## [What is required]
From the first line to the last, return the data exactly, with no pictures.

## [Data in this exercise]
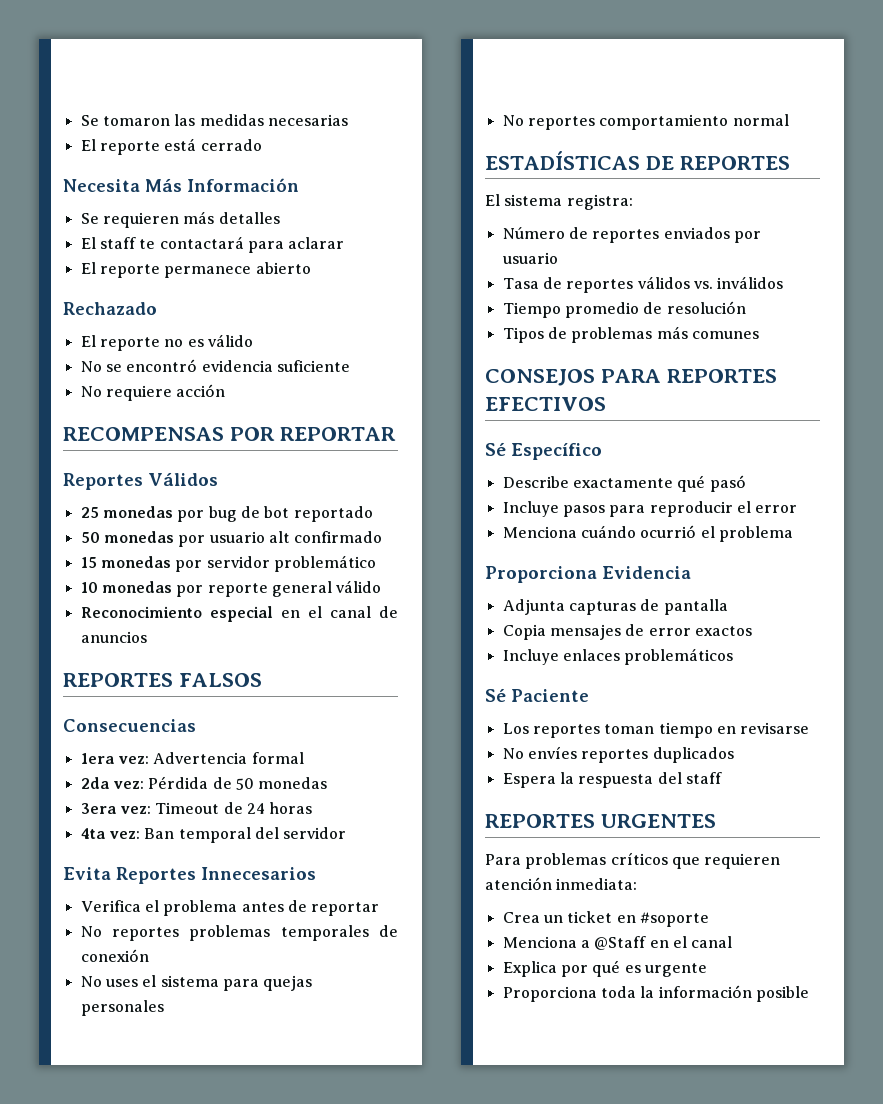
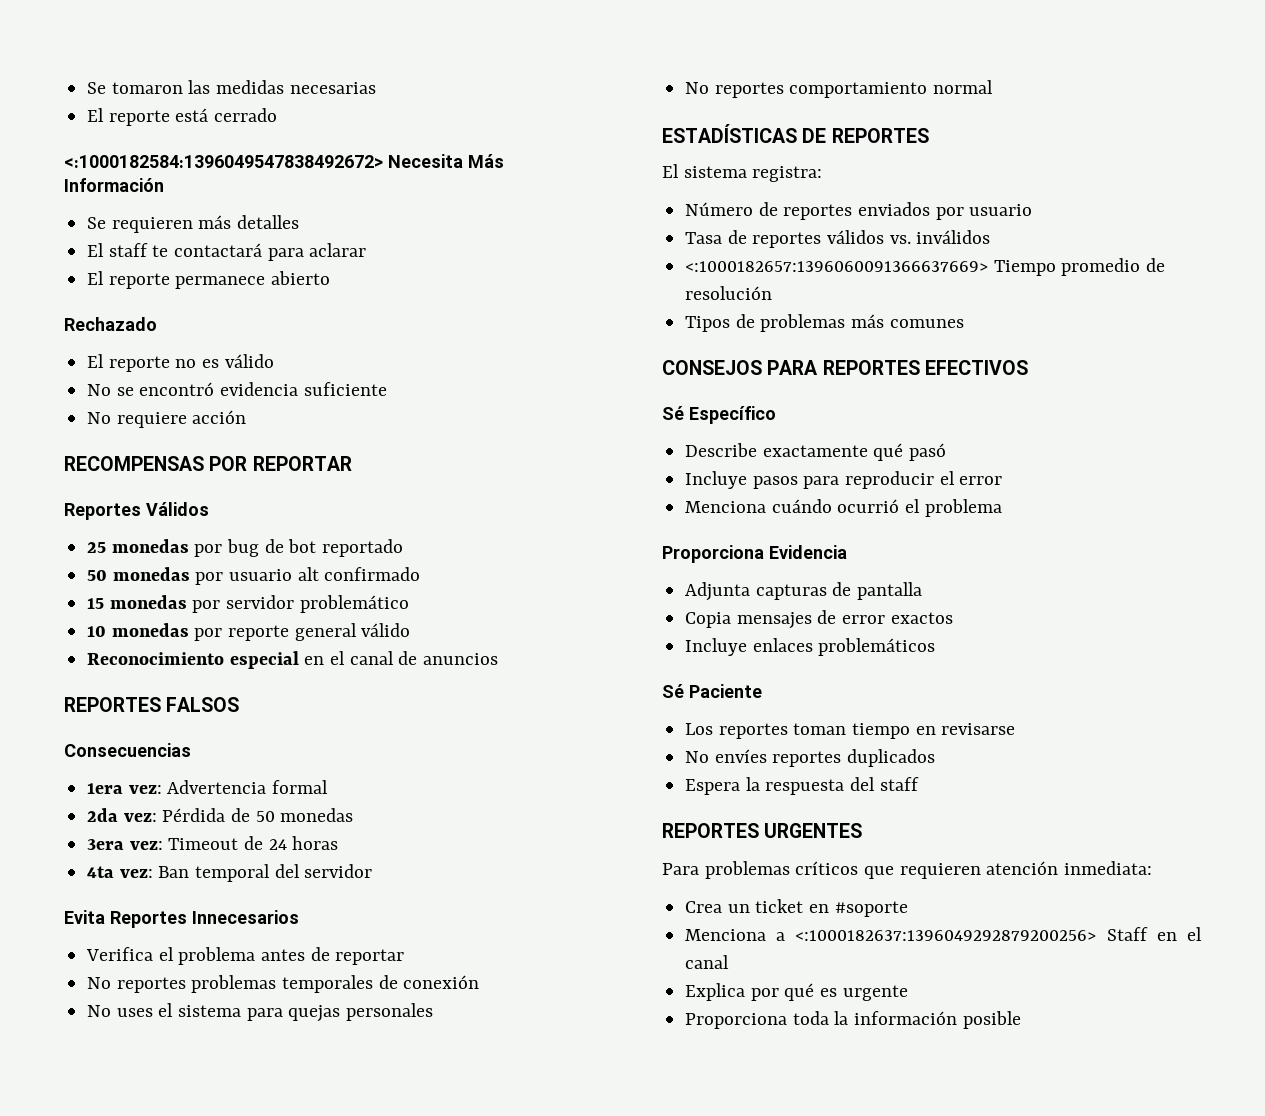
- Necesita Más Información
+ <:1000182584:1396049547838492672> Necesita Más Información
- Tiempo promedio de resolución
+ <:1000182657:1396060091366637669> Tiempo promedio de resolución
- Menciona a @Staff en el canal
+ Menciona a <:1000182637:1396049292879200256> Staff en el canal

## [Solution]
- Necesita Más Información
+ <:1000182584:1396049547838492672> Necesita Más Información
- Tiempo promedio de resolución
+ <:1000182657:1396060091366637669> Tiempo promedio de resolución
- Menciona a @Staff en el canal
+ Menciona a <:1000182637:1396049292879200256> Staff en el canal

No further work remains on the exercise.